→ **REQUIREMENT**
Every line from the one with "bottom:0; width:483px; height:65px;" to the end of the entries, both included, is to be copied exactly; the other lines stay out.

DATASET RECORDS Start Marker

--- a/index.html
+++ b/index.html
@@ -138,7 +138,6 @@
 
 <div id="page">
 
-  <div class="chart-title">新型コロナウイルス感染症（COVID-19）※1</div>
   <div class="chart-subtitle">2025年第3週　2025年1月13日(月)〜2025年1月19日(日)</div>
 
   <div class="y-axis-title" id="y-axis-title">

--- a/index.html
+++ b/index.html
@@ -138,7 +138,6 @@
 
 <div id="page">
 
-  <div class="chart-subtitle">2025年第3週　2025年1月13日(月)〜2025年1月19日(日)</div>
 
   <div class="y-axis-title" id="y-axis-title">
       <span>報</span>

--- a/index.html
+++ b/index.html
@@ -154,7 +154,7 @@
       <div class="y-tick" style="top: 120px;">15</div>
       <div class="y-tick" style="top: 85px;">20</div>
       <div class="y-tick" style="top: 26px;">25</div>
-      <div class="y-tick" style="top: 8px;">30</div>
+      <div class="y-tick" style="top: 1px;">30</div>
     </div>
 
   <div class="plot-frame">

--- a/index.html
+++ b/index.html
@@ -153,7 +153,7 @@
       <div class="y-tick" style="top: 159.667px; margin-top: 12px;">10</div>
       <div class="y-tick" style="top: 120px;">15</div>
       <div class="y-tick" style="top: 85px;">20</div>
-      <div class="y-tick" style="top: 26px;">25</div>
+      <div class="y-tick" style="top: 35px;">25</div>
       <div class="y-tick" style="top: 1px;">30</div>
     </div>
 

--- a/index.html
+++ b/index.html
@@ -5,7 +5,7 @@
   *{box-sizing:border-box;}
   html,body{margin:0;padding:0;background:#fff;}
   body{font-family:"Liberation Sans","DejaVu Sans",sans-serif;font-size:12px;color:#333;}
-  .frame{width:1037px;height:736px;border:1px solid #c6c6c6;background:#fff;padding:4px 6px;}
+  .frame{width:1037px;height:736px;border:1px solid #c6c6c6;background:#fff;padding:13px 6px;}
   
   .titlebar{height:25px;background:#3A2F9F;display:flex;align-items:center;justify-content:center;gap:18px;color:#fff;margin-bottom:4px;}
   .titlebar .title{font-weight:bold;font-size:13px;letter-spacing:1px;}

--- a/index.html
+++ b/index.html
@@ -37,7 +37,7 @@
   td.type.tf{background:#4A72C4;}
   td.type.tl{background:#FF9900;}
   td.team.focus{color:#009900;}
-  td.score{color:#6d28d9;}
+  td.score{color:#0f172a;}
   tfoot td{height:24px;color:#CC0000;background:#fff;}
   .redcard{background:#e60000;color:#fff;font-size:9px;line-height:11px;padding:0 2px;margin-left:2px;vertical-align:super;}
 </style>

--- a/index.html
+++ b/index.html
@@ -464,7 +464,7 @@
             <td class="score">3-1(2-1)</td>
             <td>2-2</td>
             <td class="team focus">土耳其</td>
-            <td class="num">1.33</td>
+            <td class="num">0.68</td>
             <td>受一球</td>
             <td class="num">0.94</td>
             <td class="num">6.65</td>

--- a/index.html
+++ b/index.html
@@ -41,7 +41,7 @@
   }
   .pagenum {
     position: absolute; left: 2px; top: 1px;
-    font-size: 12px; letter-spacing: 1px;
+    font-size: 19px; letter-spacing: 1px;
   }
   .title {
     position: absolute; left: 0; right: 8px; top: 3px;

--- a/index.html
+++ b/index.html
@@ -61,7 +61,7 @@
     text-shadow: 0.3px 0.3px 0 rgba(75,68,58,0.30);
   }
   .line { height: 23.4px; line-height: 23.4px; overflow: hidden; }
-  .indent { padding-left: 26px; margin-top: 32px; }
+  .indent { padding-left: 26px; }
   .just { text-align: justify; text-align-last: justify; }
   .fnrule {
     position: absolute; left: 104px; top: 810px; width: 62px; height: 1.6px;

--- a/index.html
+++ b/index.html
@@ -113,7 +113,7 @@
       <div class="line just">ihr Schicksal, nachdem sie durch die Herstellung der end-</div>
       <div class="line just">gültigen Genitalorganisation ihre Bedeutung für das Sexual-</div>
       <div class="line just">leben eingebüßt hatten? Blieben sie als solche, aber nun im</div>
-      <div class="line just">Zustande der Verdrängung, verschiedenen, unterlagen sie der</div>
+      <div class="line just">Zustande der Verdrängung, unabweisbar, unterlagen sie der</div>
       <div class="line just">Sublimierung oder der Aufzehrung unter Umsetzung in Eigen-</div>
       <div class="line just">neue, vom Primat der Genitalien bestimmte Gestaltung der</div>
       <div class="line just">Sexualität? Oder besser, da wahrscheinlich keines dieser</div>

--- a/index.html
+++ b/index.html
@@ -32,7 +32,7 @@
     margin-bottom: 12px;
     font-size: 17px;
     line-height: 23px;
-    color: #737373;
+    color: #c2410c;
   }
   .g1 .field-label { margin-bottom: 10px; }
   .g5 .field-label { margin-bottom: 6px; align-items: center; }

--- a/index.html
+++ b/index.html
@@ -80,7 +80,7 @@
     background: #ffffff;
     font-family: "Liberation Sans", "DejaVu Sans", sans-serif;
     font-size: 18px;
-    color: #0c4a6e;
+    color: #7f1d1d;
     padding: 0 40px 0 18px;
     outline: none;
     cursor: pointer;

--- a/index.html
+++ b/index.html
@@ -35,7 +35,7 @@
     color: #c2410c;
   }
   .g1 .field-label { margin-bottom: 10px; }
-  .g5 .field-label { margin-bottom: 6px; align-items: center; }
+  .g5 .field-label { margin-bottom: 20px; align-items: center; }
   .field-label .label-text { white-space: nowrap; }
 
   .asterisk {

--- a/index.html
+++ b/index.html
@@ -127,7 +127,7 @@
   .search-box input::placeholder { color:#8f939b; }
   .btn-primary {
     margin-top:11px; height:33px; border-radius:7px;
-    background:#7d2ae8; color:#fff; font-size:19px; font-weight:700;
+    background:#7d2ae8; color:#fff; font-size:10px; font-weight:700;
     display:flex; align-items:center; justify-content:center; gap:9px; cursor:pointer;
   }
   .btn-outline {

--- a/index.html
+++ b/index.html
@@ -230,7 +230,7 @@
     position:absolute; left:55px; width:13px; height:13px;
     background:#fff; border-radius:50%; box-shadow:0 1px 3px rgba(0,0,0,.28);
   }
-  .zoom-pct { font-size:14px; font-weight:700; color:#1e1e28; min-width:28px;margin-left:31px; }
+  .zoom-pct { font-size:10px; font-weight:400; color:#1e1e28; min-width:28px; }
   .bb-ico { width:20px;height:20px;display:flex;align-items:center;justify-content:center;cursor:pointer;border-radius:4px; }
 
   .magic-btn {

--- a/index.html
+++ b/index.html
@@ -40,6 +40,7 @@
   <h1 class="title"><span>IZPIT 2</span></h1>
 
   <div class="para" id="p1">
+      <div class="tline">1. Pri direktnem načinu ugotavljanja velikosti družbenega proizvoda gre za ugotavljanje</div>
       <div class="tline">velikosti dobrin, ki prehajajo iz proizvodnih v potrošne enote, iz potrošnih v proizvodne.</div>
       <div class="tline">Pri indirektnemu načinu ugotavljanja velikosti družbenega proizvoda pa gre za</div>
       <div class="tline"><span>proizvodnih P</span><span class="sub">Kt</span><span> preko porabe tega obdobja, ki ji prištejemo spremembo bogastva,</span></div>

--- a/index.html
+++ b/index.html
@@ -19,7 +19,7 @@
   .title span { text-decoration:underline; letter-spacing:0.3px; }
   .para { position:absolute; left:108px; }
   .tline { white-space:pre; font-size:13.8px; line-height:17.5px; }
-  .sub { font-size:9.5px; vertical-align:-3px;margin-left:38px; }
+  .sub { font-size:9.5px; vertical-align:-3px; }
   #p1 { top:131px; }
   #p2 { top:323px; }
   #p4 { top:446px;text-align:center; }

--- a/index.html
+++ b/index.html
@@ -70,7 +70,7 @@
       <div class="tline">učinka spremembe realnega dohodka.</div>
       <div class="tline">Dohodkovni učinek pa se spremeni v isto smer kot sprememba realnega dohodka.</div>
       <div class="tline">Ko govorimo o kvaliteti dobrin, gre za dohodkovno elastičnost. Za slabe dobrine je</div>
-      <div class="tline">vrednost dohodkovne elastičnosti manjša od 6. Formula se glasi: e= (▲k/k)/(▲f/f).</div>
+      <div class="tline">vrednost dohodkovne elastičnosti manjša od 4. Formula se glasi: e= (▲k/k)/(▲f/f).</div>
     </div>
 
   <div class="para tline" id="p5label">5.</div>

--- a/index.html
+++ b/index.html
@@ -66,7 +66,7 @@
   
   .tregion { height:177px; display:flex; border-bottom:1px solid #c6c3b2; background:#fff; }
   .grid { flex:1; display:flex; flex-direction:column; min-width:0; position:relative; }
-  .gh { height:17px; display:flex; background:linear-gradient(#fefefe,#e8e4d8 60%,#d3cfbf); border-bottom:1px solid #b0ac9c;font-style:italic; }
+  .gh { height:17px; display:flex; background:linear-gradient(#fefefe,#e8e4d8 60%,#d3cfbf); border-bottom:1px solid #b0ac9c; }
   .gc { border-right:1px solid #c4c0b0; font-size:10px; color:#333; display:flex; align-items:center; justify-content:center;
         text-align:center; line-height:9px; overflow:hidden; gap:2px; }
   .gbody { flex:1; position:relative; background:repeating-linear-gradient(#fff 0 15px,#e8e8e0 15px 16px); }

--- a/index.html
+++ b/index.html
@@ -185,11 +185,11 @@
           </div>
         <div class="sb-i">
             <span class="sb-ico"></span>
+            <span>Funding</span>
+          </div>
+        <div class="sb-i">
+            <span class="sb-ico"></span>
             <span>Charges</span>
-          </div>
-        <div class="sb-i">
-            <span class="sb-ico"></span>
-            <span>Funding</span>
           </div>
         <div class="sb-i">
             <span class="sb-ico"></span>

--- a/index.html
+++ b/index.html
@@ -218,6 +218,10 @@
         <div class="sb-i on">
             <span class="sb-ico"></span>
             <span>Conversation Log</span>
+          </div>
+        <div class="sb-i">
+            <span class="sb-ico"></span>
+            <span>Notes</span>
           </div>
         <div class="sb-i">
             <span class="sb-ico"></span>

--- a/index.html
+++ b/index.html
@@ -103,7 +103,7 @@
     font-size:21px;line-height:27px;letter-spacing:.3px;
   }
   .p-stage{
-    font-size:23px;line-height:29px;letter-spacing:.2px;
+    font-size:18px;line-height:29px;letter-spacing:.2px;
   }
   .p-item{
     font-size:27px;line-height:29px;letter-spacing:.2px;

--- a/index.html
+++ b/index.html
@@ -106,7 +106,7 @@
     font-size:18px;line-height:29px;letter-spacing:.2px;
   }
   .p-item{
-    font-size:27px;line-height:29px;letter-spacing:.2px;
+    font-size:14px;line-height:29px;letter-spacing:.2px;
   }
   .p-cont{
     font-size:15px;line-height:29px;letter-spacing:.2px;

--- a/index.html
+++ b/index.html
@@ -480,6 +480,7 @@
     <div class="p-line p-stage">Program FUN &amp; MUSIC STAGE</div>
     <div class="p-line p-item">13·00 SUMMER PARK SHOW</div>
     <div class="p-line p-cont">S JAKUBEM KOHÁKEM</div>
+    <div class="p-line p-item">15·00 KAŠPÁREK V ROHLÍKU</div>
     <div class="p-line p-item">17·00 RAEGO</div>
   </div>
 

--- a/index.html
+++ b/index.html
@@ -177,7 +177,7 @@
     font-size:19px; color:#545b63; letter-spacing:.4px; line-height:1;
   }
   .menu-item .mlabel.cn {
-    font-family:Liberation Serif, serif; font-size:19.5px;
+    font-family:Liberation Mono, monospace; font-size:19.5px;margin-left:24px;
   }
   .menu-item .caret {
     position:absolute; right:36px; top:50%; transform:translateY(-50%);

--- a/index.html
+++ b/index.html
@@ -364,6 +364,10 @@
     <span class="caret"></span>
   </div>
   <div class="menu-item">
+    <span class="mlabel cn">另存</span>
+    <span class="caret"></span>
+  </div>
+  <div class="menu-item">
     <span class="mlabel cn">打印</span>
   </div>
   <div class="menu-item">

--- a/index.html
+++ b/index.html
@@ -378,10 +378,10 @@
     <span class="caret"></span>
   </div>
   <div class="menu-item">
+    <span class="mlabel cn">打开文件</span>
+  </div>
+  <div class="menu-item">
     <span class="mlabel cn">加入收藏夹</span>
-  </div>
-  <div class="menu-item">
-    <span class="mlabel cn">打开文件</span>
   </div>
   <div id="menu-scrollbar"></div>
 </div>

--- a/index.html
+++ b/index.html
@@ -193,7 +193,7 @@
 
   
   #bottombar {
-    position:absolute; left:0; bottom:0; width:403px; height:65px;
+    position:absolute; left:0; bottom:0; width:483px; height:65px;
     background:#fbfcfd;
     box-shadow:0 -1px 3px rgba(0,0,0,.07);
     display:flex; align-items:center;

DATASET RECORDS End Marker

→ **RESPONSE TO THIS EXERCISE**
+    position:absolute; left:0; bottom:0; width:483px; height:65px;
     background:#fbfcfd;
     box-shadow:0 -1px 3px rgba(0,0,0,.07);
     display:flex; align-items:center;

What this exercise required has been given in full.